§ **WHAT THE TASK REQUIRES**:
Please state the number of lines in the material below that contain "service", with no other words.
== TASK DATA ==
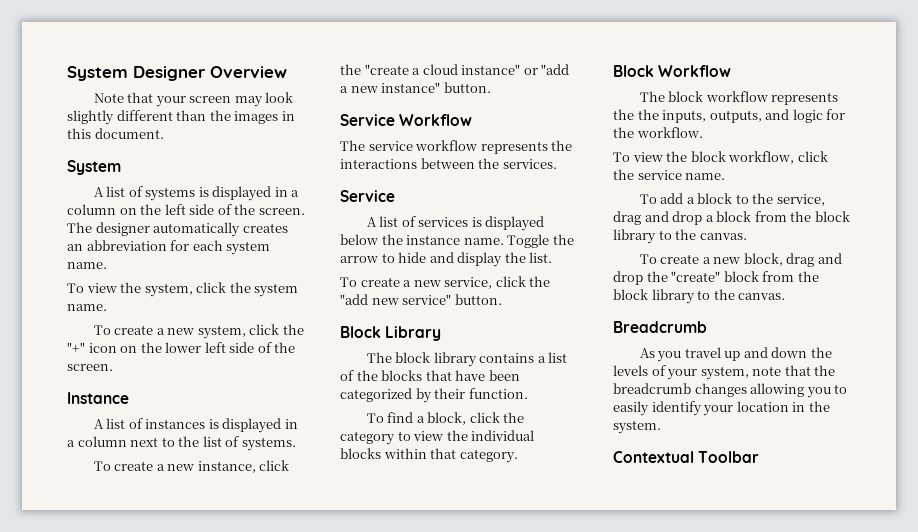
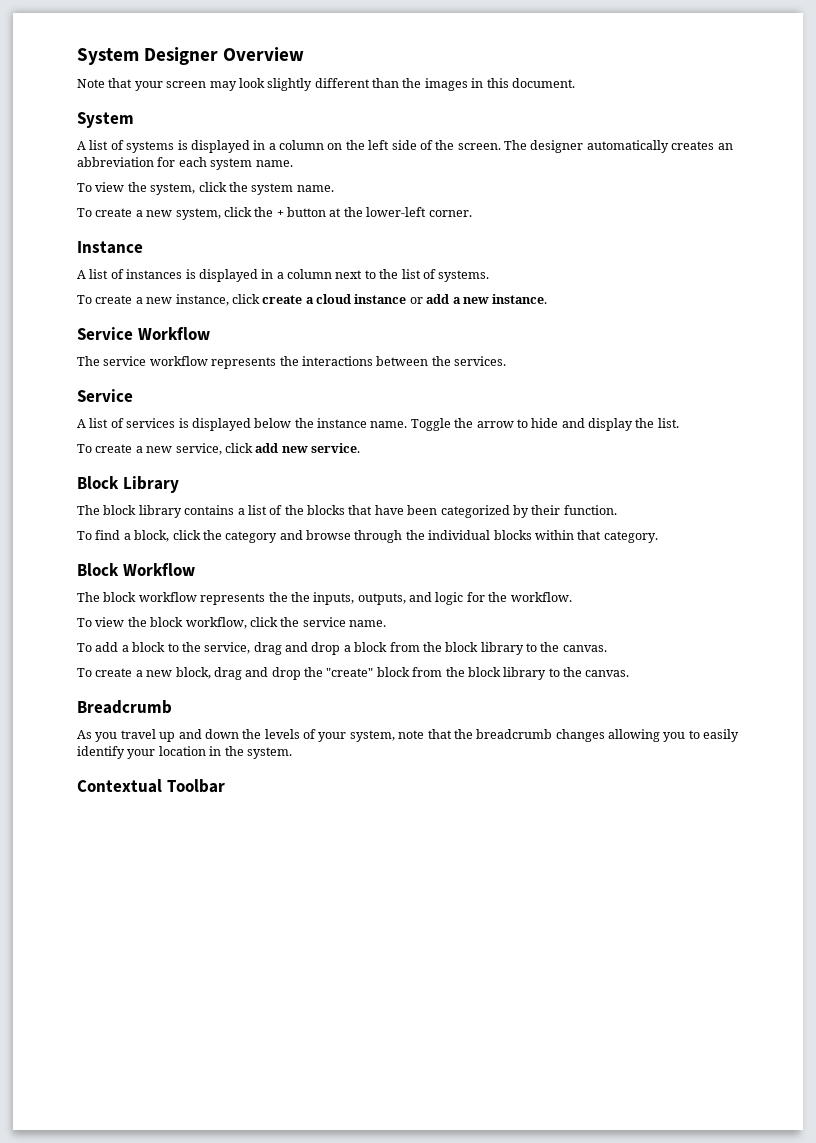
[67,342,296,353] [67,364,113,371] "+" icon on the lower left side of the screen. -> [276,207,472,217] + button at the lower-left corner.
[340,64,570,75] [340,82,491,93] the "create a cloud instance" or "add a new instance" button. -> [262,294,548,304] create a cloud instance or add a new instance.
[529,276,551,287] [340,294,502,305] the "add new service" button. -> [255,443,360,453] add new service.
[397,431,444,441] to view -> [279,530,403,543] and browse through

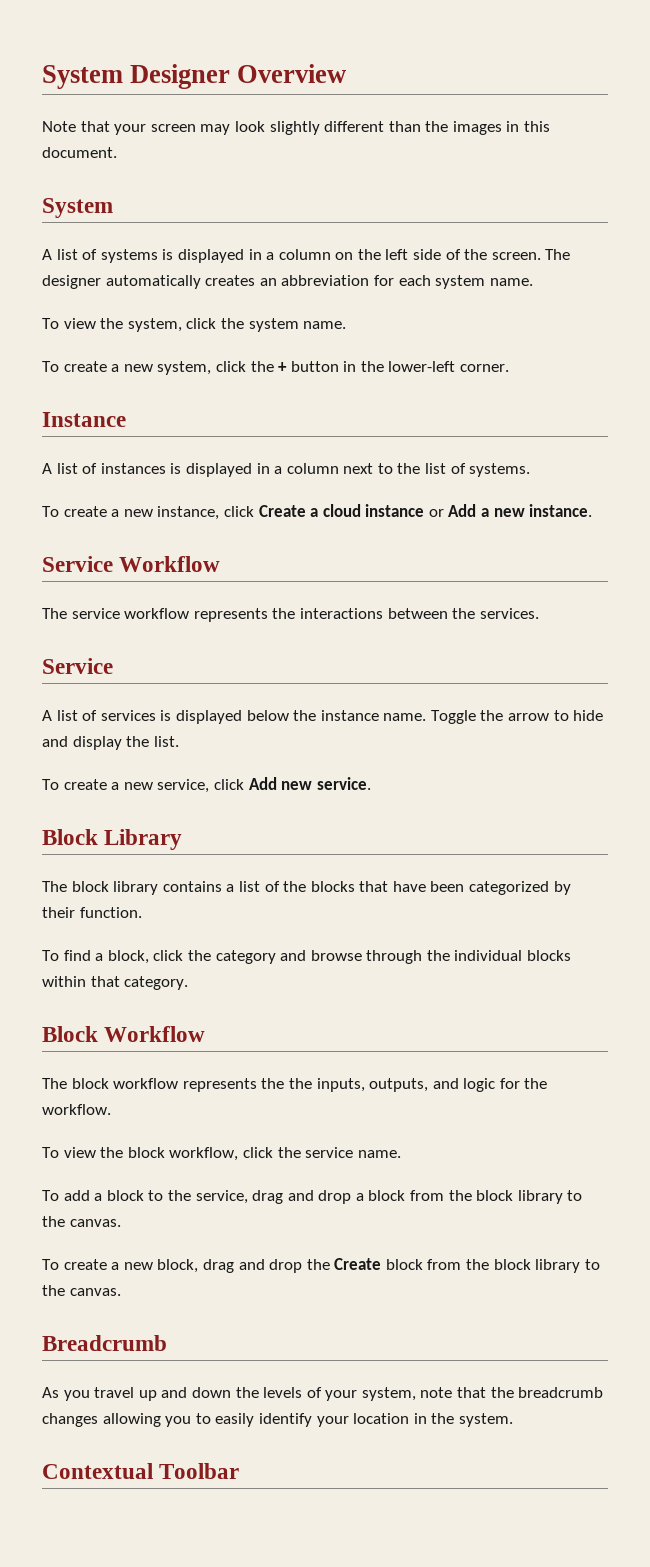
[329,208,342,217] at -> [343,361,357,372] in
[262,295,303,304] create -> [258,505,306,517] Create
[426,294,450,304] add -> [448,504,477,517] Add
[255,443,279,453] add -> [248,777,277,790] Add
[326,668,374,677] "create" -> [334,1258,382,1270] Create

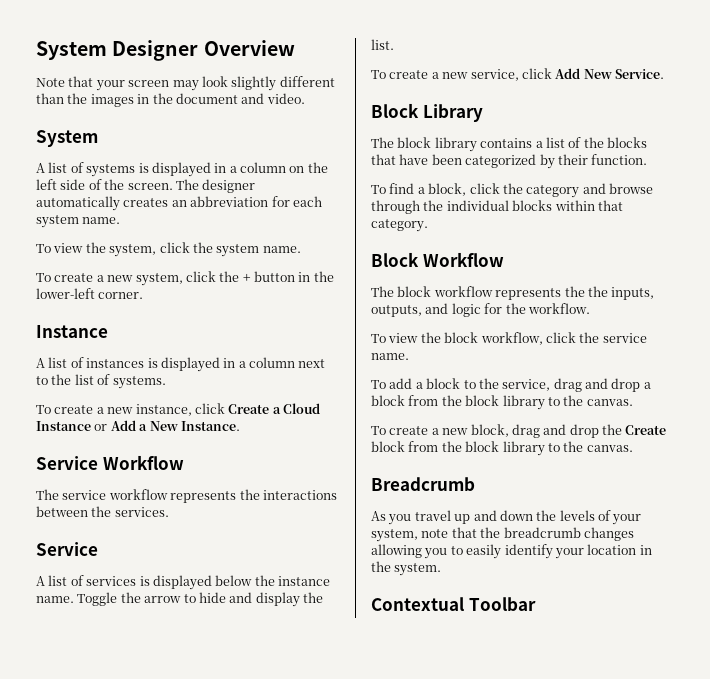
[524,121,551,132] [42,147,117,158] this document. -> [152,93,305,104] the document and video.
[322,504,425,517] cloud instance -> [283,403,320,414] [36,421,91,431] Cloud Instance
[493,504,593,517] new instance. -> [149,421,240,431] New Instance.
[281,777,371,790] new service. -> [583,69,664,79] New Service.

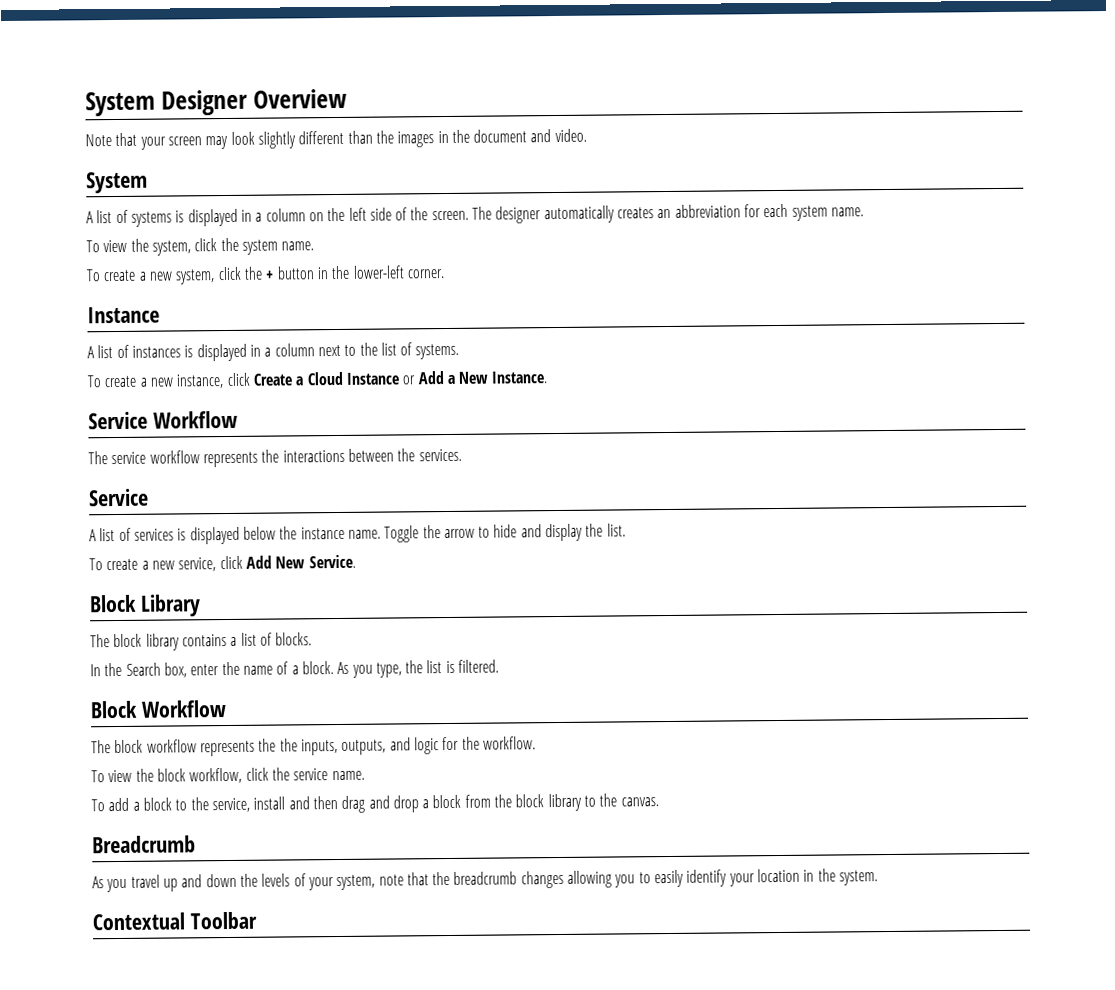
[583,137,647,148] [371,154,648,169] [371,183,653,198] [371,200,623,214] [371,219,428,232] the blocks that have been categorized by their function. // To find a block, click the category and browse through the individual blocks within that category. -> [275,632,313,646] [90,659,500,678] blocks. // In the Search box, enter the name of a block. As you type, the list is filtered.
(551, 385) none -> [253,796,338,810] install and then
[371,424,667,438] [371,441,633,456] // To create a new block, drag and drop the Create block from the block library to the canvas. -> (659, 802) none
===
§ **RESULT OF THE TASK**:
2